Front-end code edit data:
----

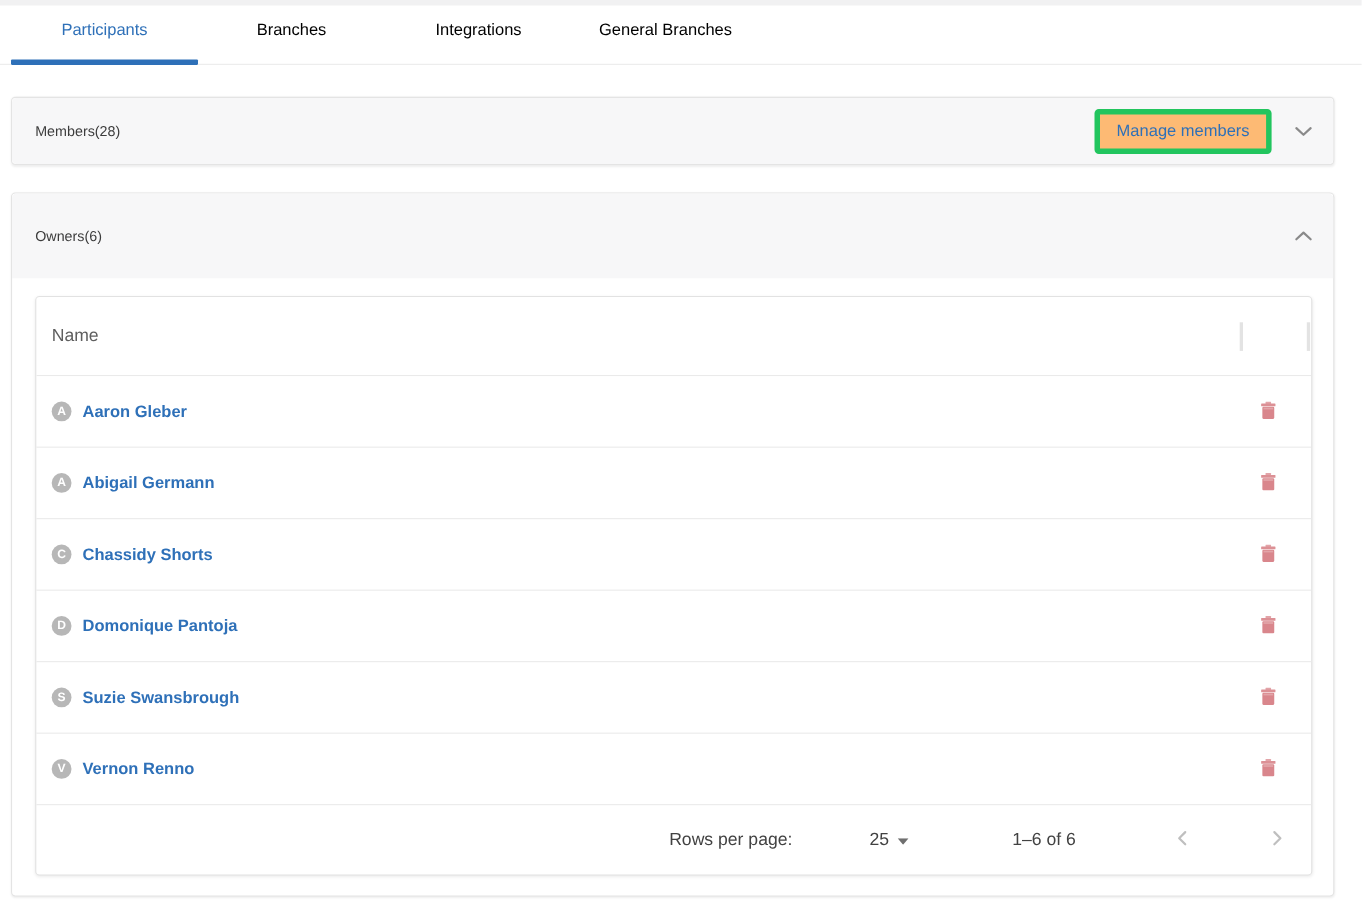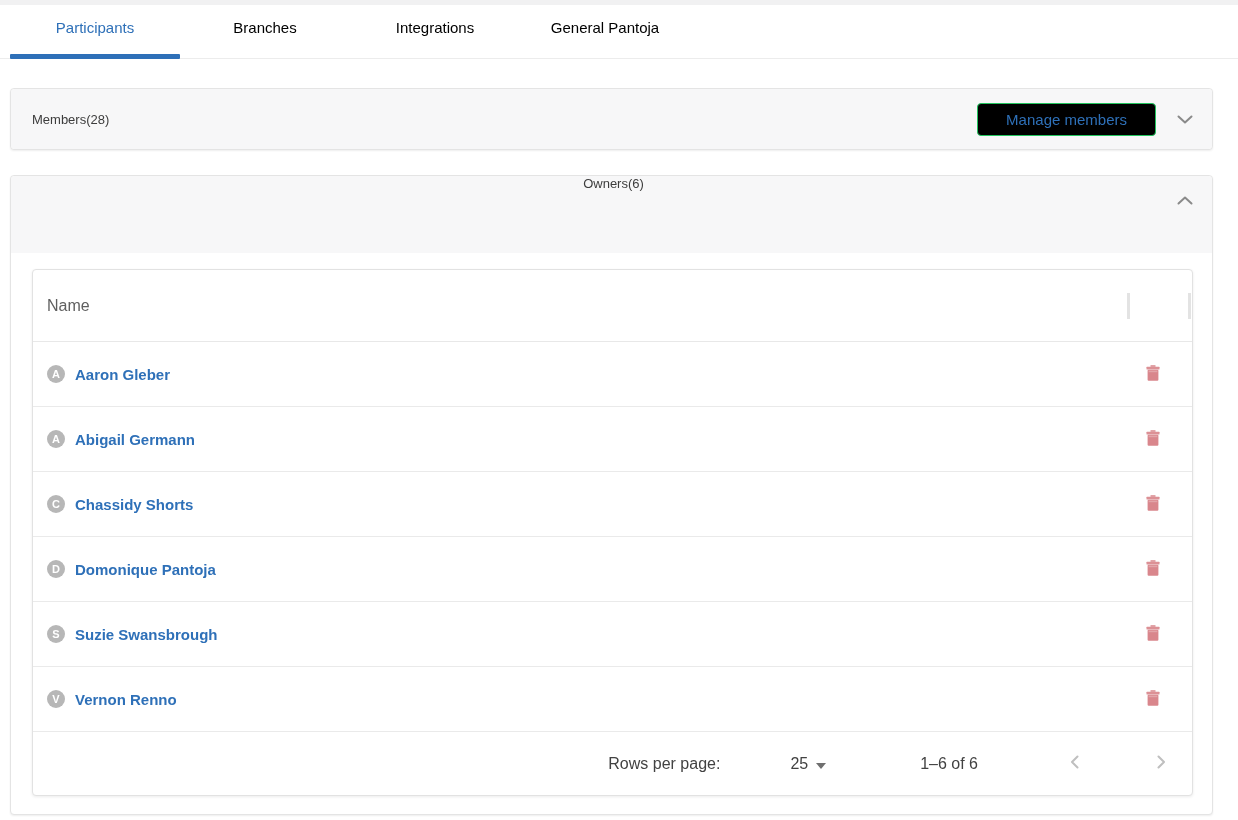--- a/index.html
+++ b/index.html
@@ -78,7 +78,7 @@
   <div class="tab active">Participants</div>
   <div class="tab">Branches</div>
   <div class="tab">Integrations</div>
-  <div class="tab">General Pantoja</div>
+  <div class="tab">General Branches</div>
 </nav>
 
 <section class="card members">

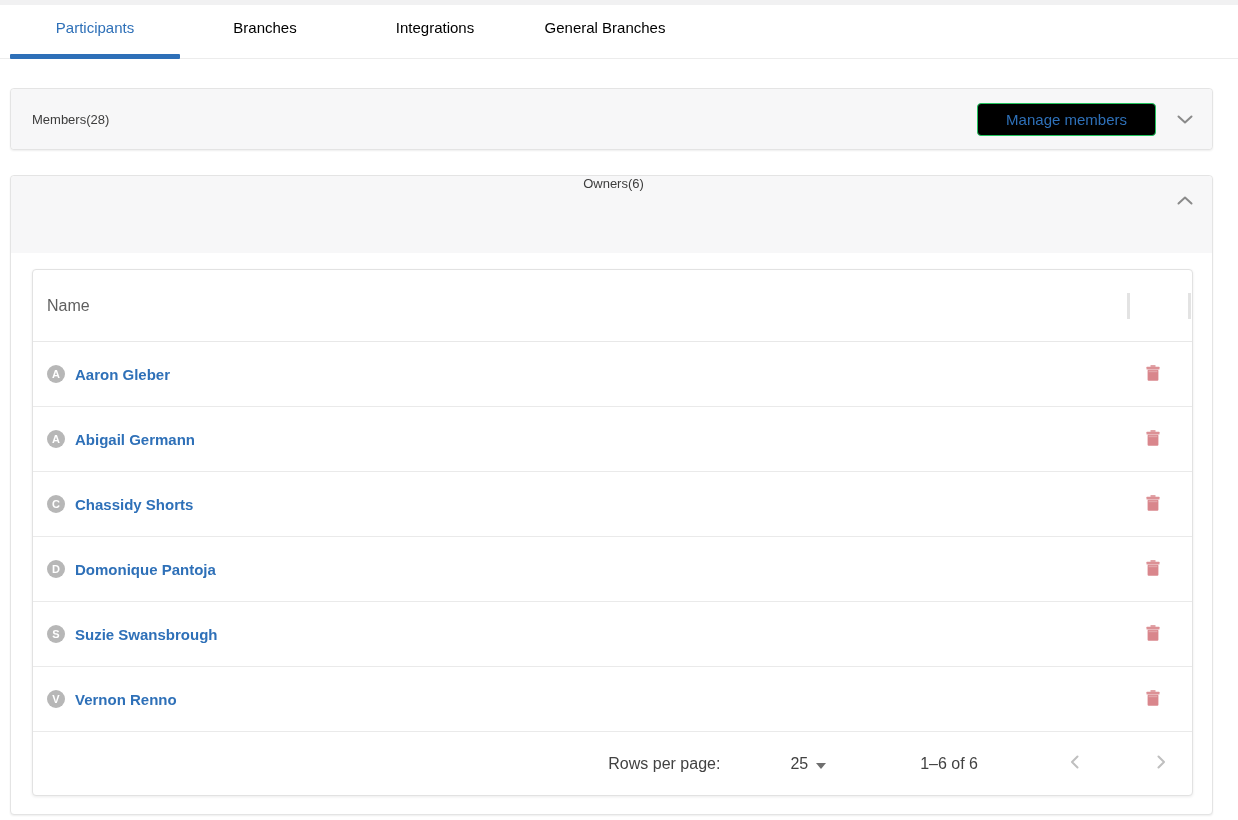--- a/index.html
+++ b/index.html
@@ -28,9 +28,9 @@
   .card.owners .card-header { height: 77px; border-radius: 4px 4px 0 0; flex-direction: column; }
   .section-title { font-size: 13px; color: #3c3c3c; }
   .header-right { margin-left: auto; display: flex; align-items: center; gap: 19px; }
-  .manage-btn { background: #000000; border: 1px solid #22c55e; border-radius: 4px;
+  .manage-btn { background: #fdba74; border: 5px solid #22c55e; border-radius: 4px;
     color: #2e70b8; font-size: 15px; font-family: "Liberation Sans", sans-serif;
-    padding: 7px 28px; cursor: pointer; }
+    padding: 7px 15px; cursor: pointer; }
   .chev-btn { background: none; border: none; cursor: pointer; display: flex;
     align-items: center; padding: 2px; }
 

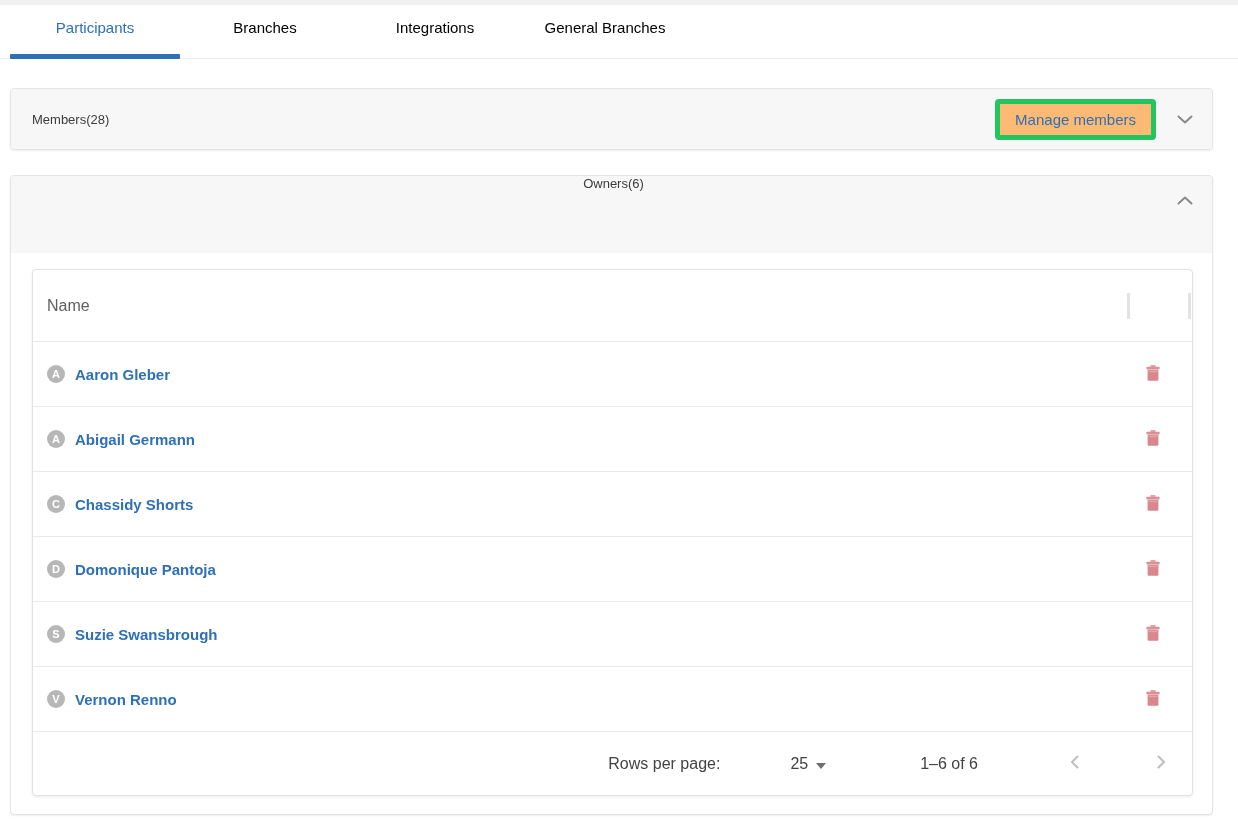--- a/index.html
+++ b/index.html
@@ -25,7 +25,7 @@
     align-items: center; padding: 0 17px 0 21px; border-radius: 4px; }
   .card.members { margin-top: 29px; }
   .card.owners { margin-top: 25px; height: 640px; }
-  .card.owners .card-header { height: 77px; border-radius: 4px 4px 0 0; flex-direction: column; }
+  .card.owners .card-header { height: 77px; border-radius: 4px 4px 0 0; }
   .section-title { font-size: 13px; color: #3c3c3c; }
   .header-right { margin-left: auto; display: flex; align-items: center; gap: 19px; }
   .manage-btn { background: #fdba74; border: 5px solid #22c55e; border-radius: 4px;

----

* _TASK OBJECTIVE_: Search the records above for the string "solid". Report each line that has it.

* _WORKED SOLUTION_:
-  .manage-btn { background: #000000; border: 1px solid #22c55e; border-radius: 4px;
+  .manage-btn { background: #fdba74; border: 5px solid #22c55e; border-radius: 4px;
   .manage-btn { background: #fdba74; border: 5px solid #22c55e; border-radius: 4px;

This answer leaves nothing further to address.